(SUPPLIED RECORDS begins)
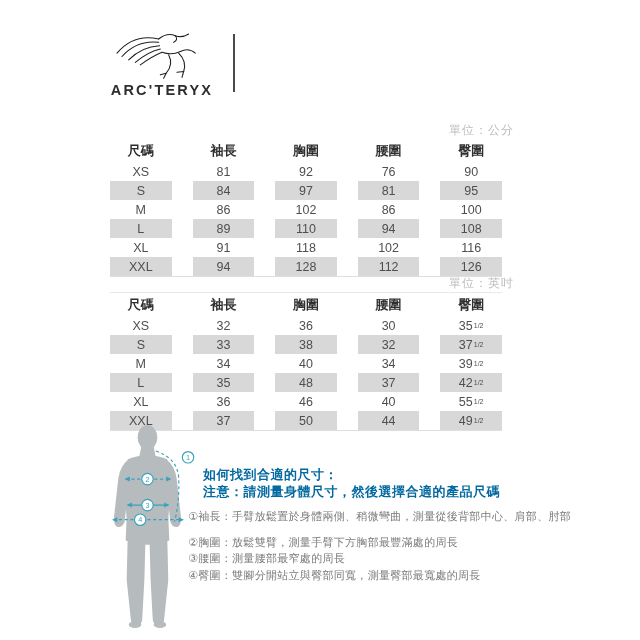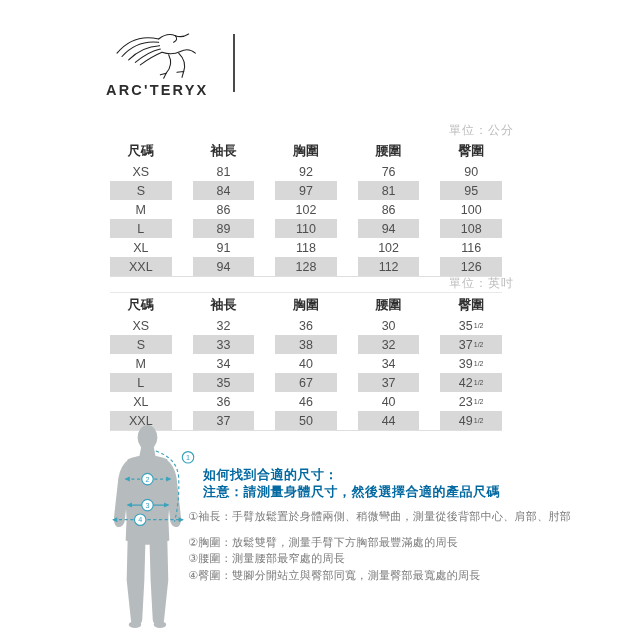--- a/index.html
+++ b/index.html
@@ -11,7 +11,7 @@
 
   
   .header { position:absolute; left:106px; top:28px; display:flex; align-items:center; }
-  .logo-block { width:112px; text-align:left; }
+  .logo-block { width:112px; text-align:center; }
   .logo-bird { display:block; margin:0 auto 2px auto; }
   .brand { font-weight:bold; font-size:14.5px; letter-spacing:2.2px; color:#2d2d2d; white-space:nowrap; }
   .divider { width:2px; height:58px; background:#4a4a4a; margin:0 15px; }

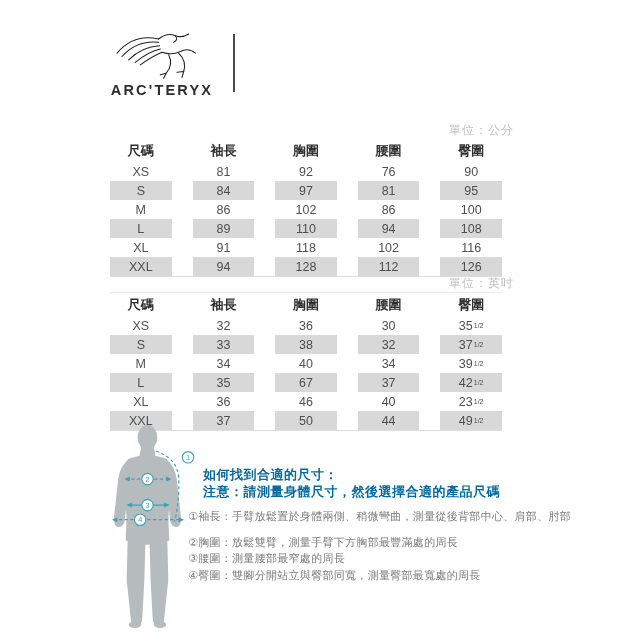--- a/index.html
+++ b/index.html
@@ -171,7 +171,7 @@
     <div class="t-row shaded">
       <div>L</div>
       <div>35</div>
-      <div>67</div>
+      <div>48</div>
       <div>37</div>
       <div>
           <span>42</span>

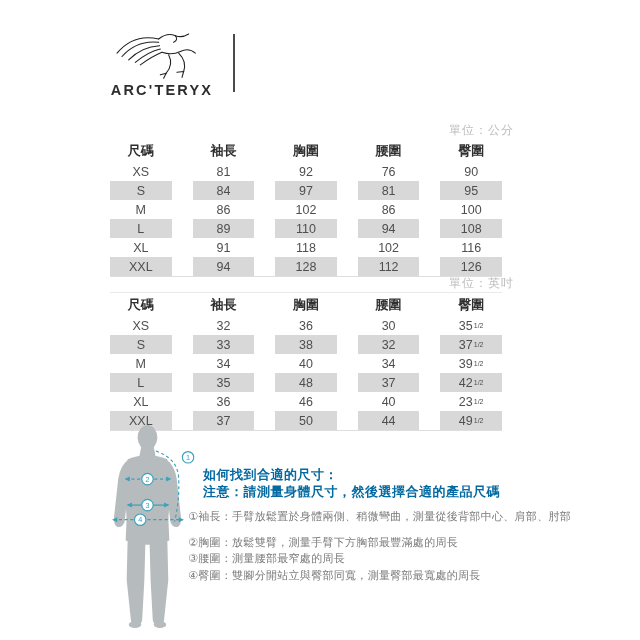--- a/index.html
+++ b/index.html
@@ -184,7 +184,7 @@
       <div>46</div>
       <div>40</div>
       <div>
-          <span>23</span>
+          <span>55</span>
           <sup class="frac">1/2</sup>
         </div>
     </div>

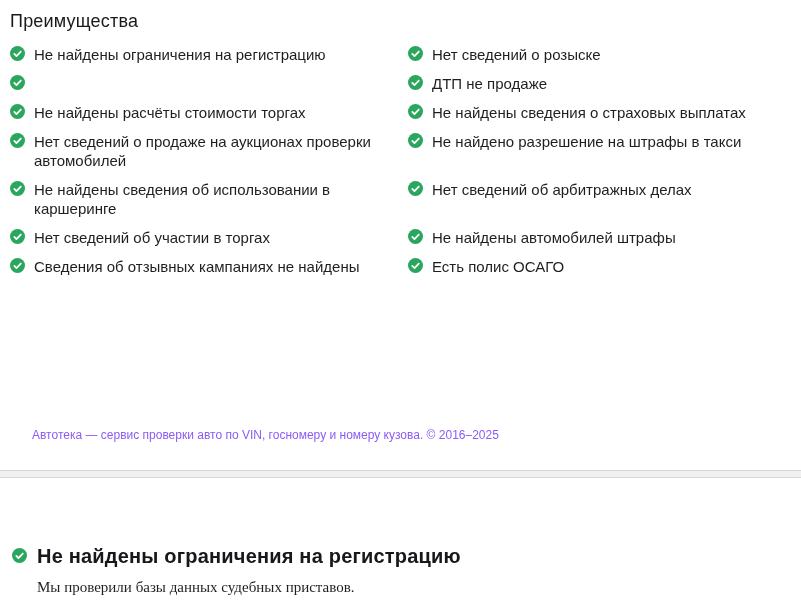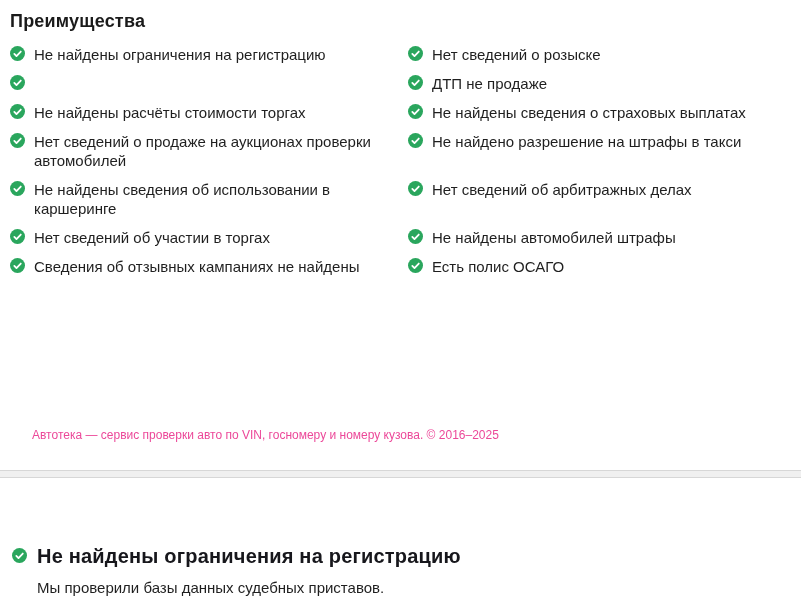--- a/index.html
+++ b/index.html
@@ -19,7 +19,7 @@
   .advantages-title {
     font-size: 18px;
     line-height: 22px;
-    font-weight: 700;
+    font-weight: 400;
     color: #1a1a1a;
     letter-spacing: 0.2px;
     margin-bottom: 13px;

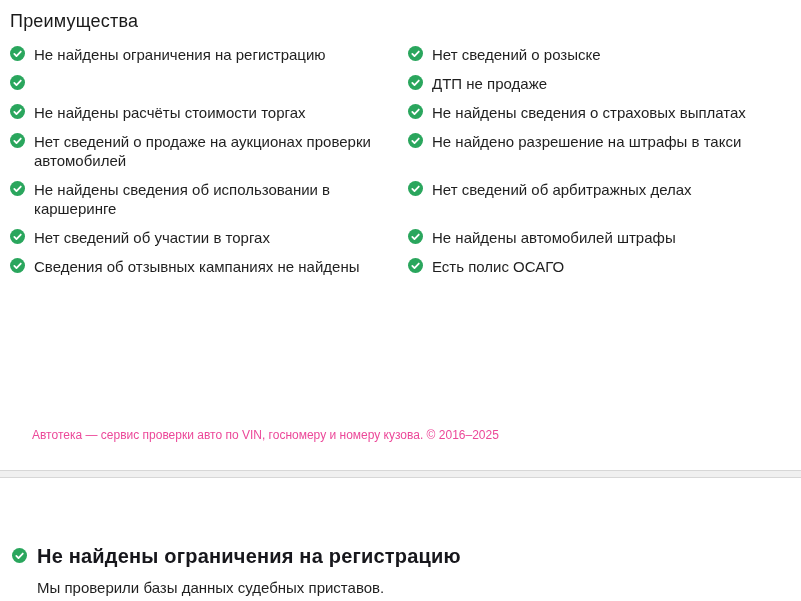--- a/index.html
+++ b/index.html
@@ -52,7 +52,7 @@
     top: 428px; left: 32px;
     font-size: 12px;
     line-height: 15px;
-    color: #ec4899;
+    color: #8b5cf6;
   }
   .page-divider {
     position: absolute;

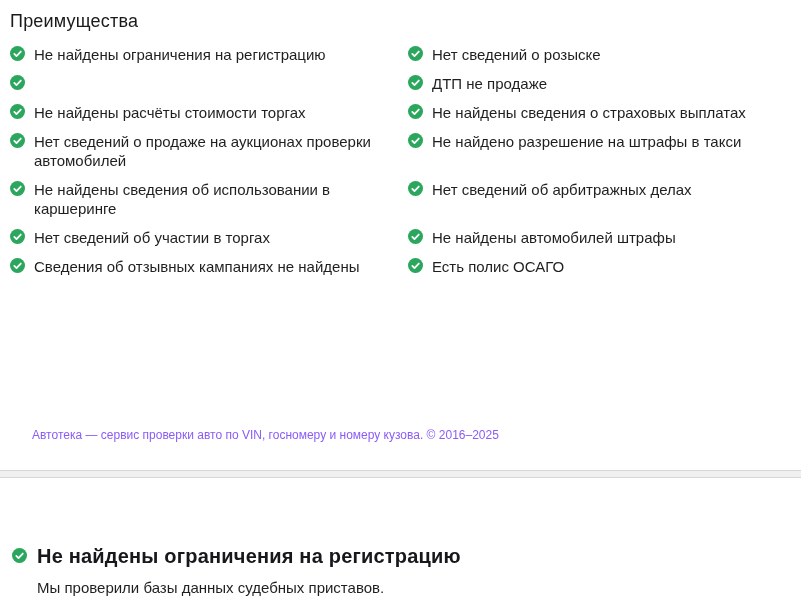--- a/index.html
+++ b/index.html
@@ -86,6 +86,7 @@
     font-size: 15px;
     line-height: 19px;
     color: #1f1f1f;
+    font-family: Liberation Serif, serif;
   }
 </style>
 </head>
(SUPPLIED RECORDS ends)
▸ **TRY IT**: The answer should be all lines from the entries above that hold the word "logo".

▸ **SOLUTION FOR THIS EXERCISE**:
-  .logo-block { width:112px; text-align:left; }
+  .logo-block { width:112px; text-align:center; }
   .logo-bird { display:block; margin:0 auto 2px auto; }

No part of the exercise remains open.